EMOM Cardio Workout for Women Over 40

EMOM Cardio Workout for Women Over 40

30-Minute EMOM Cardio Workout for Women Over 40

All I’ve got to say is “Be ready”.

While this workout may be under 30-minutes, it packs a huge kick in the ass… trust me.

But… don’t leave me thinking that you won’t be able to keep up!
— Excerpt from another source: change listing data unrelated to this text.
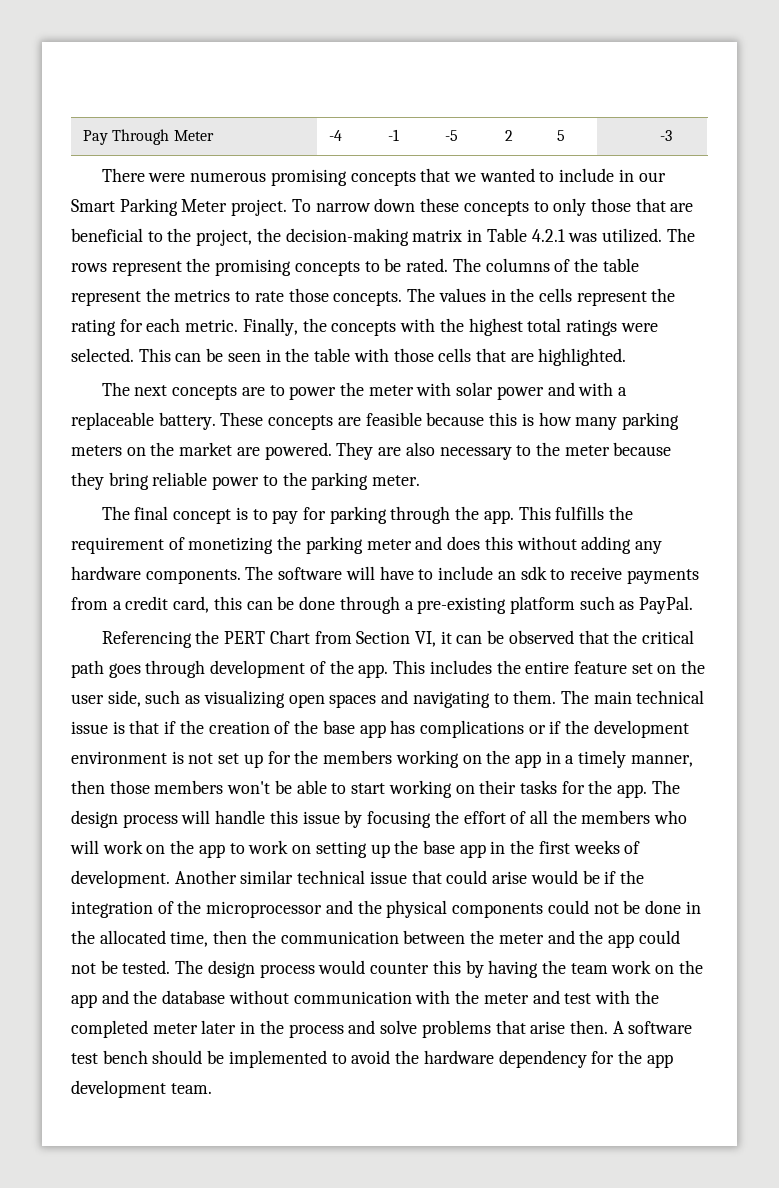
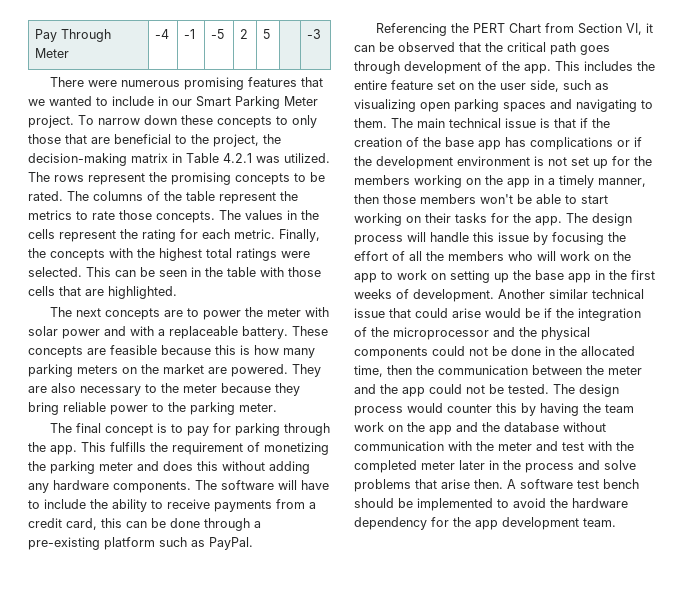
- There were numerous promising concepts that we wanted to include in our Smart Parking Meter project.
+ There were numerous promising features that we wanted to include in our Smart Parking Meter project.
- The software will have to include an sdk to receive payments from a credit card, this can be done through a pre-existing platform such as PayPal.
+ The software will have to include the ability to receive payments from a credit card, this can be done through a pre-existing platform such as PayPal.
- This includes the entire feature set on the user side, such as visualizing open spaces and navigating to them.
+ This includes the entire feature set on the user side, such as visualizing open parking spaces and navigating to them.

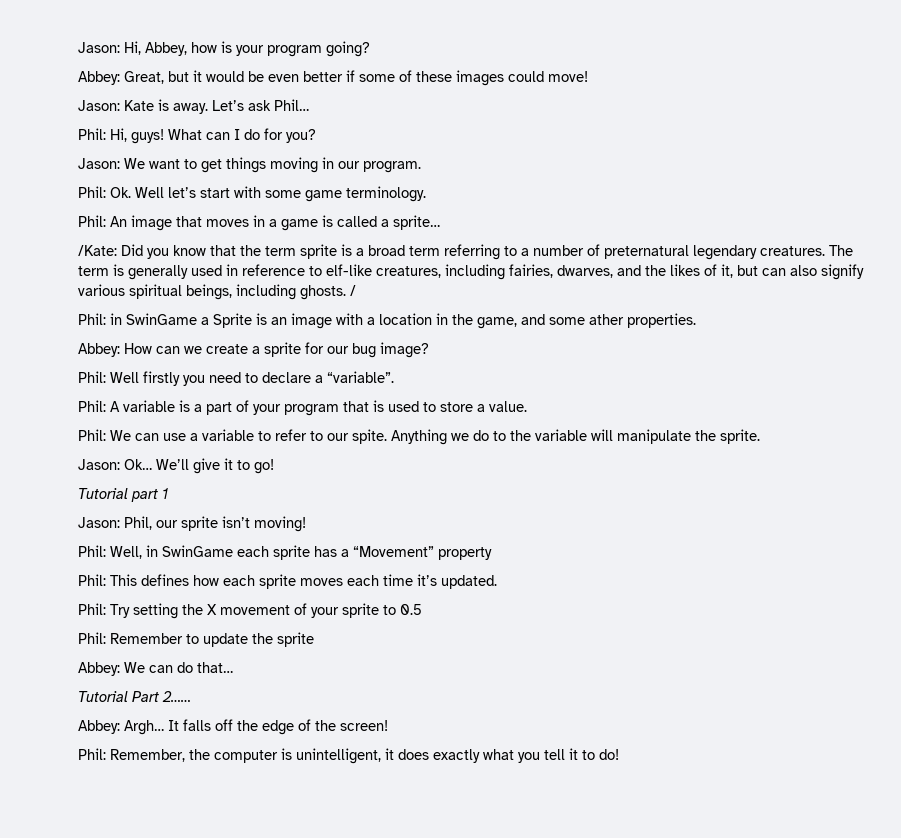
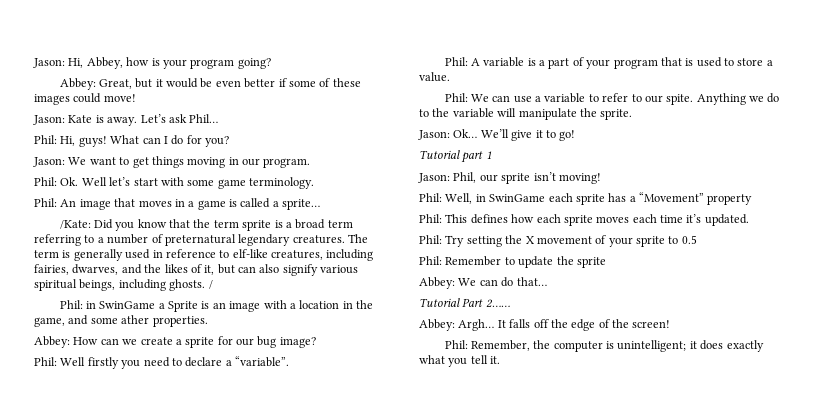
- Phil: Remember, the computer is unintelligent, it does exactly what you tell it to do!
+ Phil: Remember, the computer is unintelligent; it does exactly what you tell it.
I promise I’ve got you covered.

I show different variations FOR every move… so no matter where you in your fitness journey, or how you’re feeling today, I’ve got ya covered.

Trainer’s promise 💋

This is also new type of workout for the channel too.

It’s called an EMOM (every minute on the minute), and I’ve been doing a lot of these for my own personal workouts and thought you would love to try it too!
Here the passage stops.